We see that in the text above we have "soap opera..." where the period is repeated thrice. So, we add `+` at the end of the pattern to allow for 1 or more repetitions of the pattern.

In [14]:
re.findall("[,.]+", text)

['.', '...', ',', '.', ',', '.', '.', ',', '.', '.', '.']

Can you think of all the possible characters that you can add here:

In [15]:
# re.findall("[,.:;?!@#$%^&*()-+_=/{}]+", text)

['(',
 ')',
 '&',
 '.',
 '...',
 ',',
 '.',
 ',',
 '!',
 '.',
 '&',
 '.',
 '!',
 ',',
 '.',
 '&',
 '.',
 ':',
 '.']

Check what the substitution will look like using `re.sub()`.

In [16]:
# re.sub("[,.:;?!@#$%^&*()-+_=/{}]+", '', text)

"Basically there's a family where a little boy Jake thinks there's a zombie in his closet  his parents are fighting all the timeThis movie is slower than a soap opera and suddenly Jake decides to become Rambo and kill the zombieOK first of all when you're going to make a film you must Decide if its a thriller or a drama As a drama the movie is watchable Parents are divorcing  arguing like in real life And then we have Jake with his closet which totally ruins all the film I expected to see a BOOGEYMAN similar movie and instead i watched a drama with some meaningless thriller spots3 out of 10 just for the well playing parents  descent dialogs As for the shots with Jake just ignore them"
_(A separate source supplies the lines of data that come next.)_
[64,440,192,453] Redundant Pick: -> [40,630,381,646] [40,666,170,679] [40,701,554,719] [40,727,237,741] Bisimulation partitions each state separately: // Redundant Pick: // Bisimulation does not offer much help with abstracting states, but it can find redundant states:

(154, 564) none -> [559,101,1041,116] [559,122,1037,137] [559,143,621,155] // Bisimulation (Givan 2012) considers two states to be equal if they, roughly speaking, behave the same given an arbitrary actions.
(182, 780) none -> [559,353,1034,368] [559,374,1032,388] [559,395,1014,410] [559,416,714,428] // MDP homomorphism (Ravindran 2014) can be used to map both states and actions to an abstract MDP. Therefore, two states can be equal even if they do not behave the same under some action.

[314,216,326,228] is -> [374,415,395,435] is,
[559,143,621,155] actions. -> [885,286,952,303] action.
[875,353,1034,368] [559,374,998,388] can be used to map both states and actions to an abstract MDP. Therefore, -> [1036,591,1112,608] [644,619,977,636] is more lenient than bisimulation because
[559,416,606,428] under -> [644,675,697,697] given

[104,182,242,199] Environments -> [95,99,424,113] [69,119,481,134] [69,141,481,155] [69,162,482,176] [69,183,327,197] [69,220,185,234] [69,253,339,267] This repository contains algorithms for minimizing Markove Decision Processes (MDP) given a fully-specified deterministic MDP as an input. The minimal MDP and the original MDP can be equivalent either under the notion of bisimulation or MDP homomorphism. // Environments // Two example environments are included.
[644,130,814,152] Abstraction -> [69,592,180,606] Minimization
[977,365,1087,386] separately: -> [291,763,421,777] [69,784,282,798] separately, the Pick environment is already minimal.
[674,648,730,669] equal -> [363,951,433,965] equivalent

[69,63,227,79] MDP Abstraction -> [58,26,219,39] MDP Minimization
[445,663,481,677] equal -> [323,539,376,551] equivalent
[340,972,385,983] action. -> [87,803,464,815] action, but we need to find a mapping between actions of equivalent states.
Make the changes to the `text` variable using assignment operator `=`.

In [17]:
# text = re.sub("[,.:;?!@#$%^&*()-+_=/{}]+", '', text)
# text

"Basically there's a family where a little boy Jake thinks there's a zombie in his closet  his parents are fighting all the timeThis movie is slower than a soap opera and suddenly Jake decides to become Rambo and kill the zombieOK first of all when you're going to make a film you must Decide if its a thriller or a drama As a drama the movie is watchable Parents are divorcing  arguing like in real life And then we have Jake with his closet which totally ruins all the film I expected to see a BOOGEYMAN similar movie and instead i watched a drama with some meaningless thriller spots3 out of 10 just for the well playing parents  descent dialogs As for the shots with Jake just ignore them"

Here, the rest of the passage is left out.